### What you need to do:
The required lines are those that contain "cheese"; pull them out of the data and copy them.

### Recorded information:
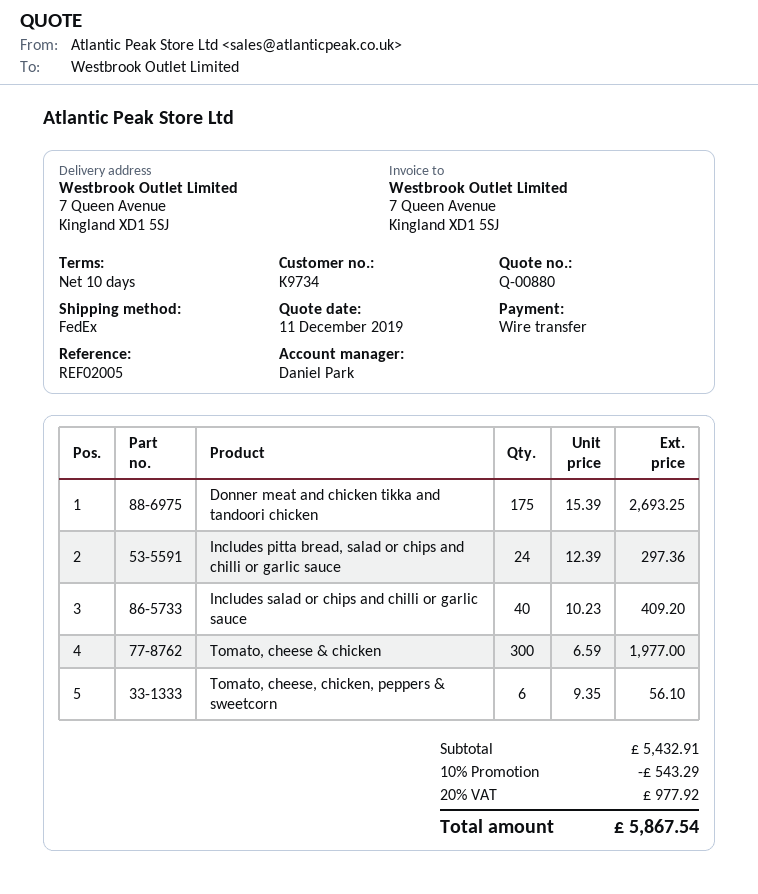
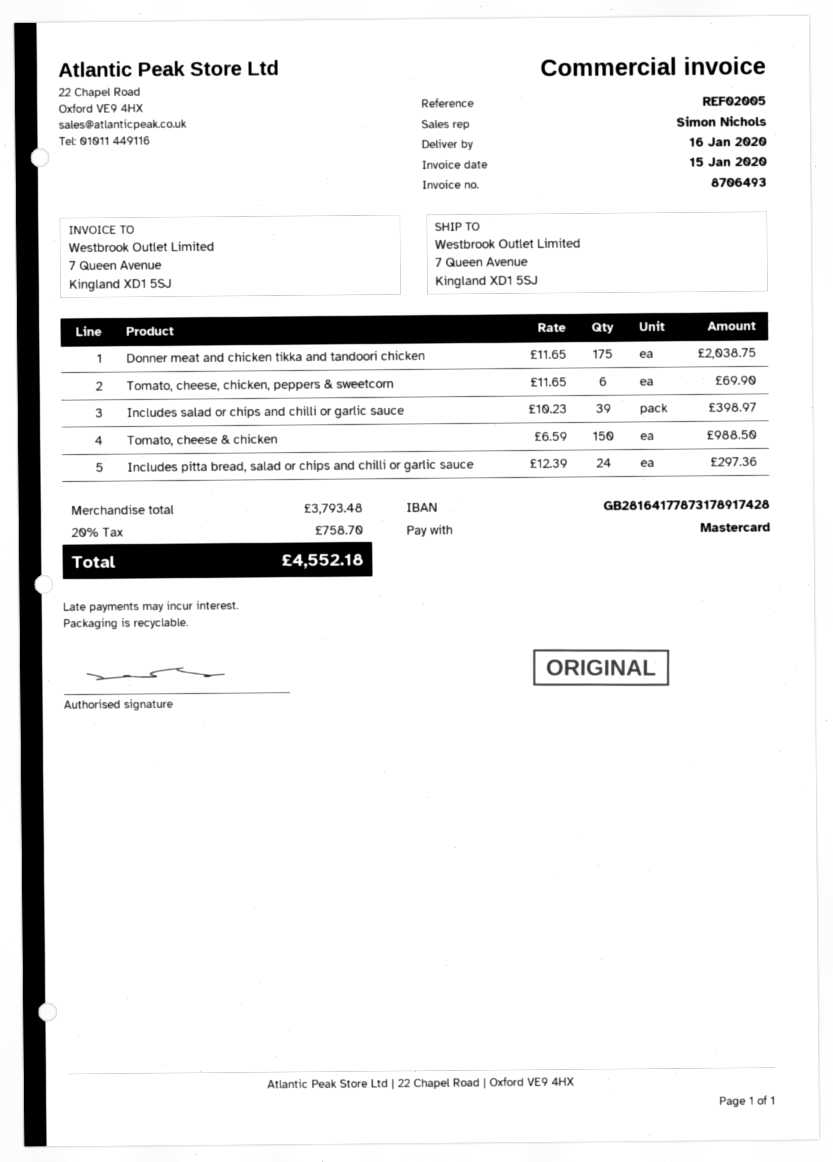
sales rep: Daniel Park -> Simon Nichols
payment method: bank transfer -> Mastercard
Donner meat and chicken tikka and tandoori chicken: 175 x 15.39 = 2693.25 -> 175 x 11.65 = 2038.75
Includes salad or chips and chilli or garlic sauce: 40 x 10.23 = 409.20 -> 39 x 10.23 = 398.97
Tomato, cheese & chicken: 300 x 6.59 = 1977.00 -> 150 x 6.59 = 988.50
Tomato, cheese, chicken, peppers & sweetcorn: 6 x 9.35 = 56.10 -> 6 x 11.65 = 69.90
subtotal: 5432.91 -> 3793.48
discount: 10% = 543.29 -> none
tax: 20% = 977.92 -> 20% = 758.70
total: 5867.54 -> 4552.18

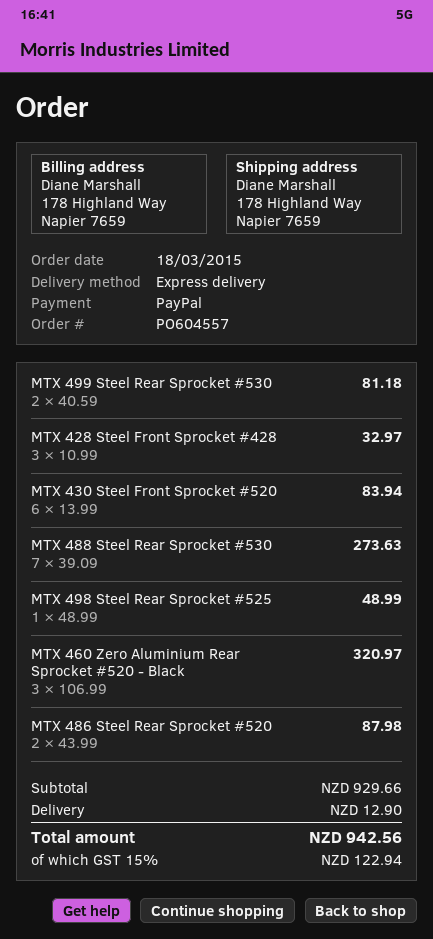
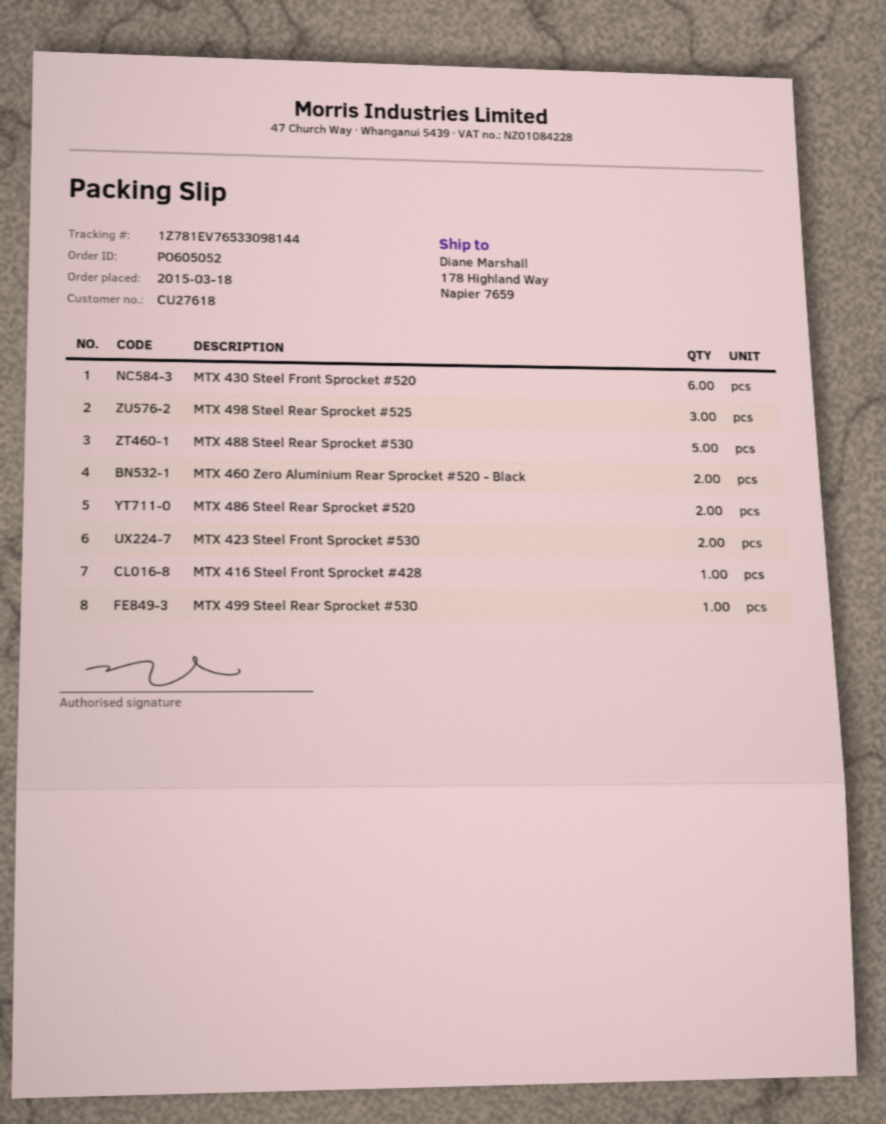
order number: PO604557 -> PO605052
MTX 499 Steel Rear Sprocket #530: 2 -> 1
MTX 428 Steel Front Sprocket #428: 3 -> none
MTX 488 Steel Rear Sprocket #530: 7 -> 5
MTX 498 Steel Rear Sprocket #525: 1 -> 3
MTX 460 Zero Aluminium Rear Sprocket #520 - Black: 3 -> 2
MTX 423 Steel Front Sprocket #530: none -> 2
MTX 416 Steel Front Sprocket #428: none -> 1

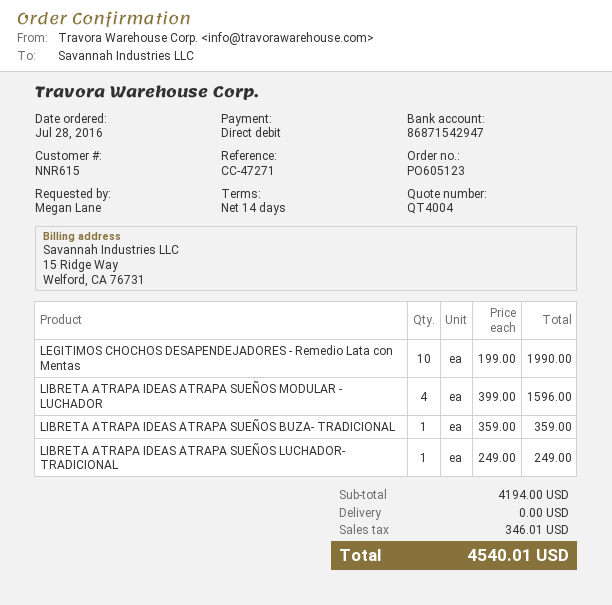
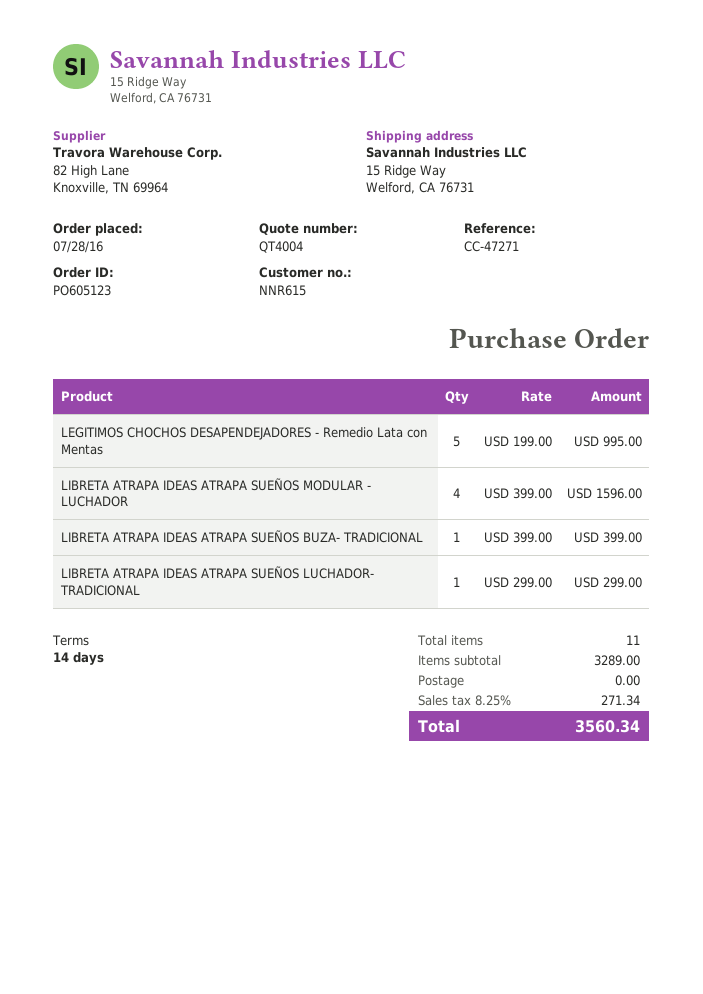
LEGITIMOS CHOCHOS DESAPENDEJADORES - Remedio Lata con Mentas: 10 x 199.00 = 1990.00 -> 5 x 199.00 = 995.00
LIBRETA ATRAPA IDEAS ATRAPA SUEÑOS BUZA- TRADICIONAL: 1 x 359.00 = 359.00 -> 1 x 399.00 = 399.00
LIBRETA ATRAPA IDEAS ATRAPA SUEÑOS LUCHADOR- TRADICIONAL: 1 x 249.00 = 249.00 -> 1 x 299.00 = 299.00
subtotal: 4194.00 -> 3289.00
tax: 346.01 -> 271.34
total: 4540.01 -> 3560.34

### Result:
Tomato, cheese & chicken: 300 x 6.59 = 1977.00 -> 150 x 6.59 = 988.50
Tomato, cheese, chicken, peppers & sweetcorn: 6 x 9.35 = 56.10 -> 6 x 11.65 = 69.90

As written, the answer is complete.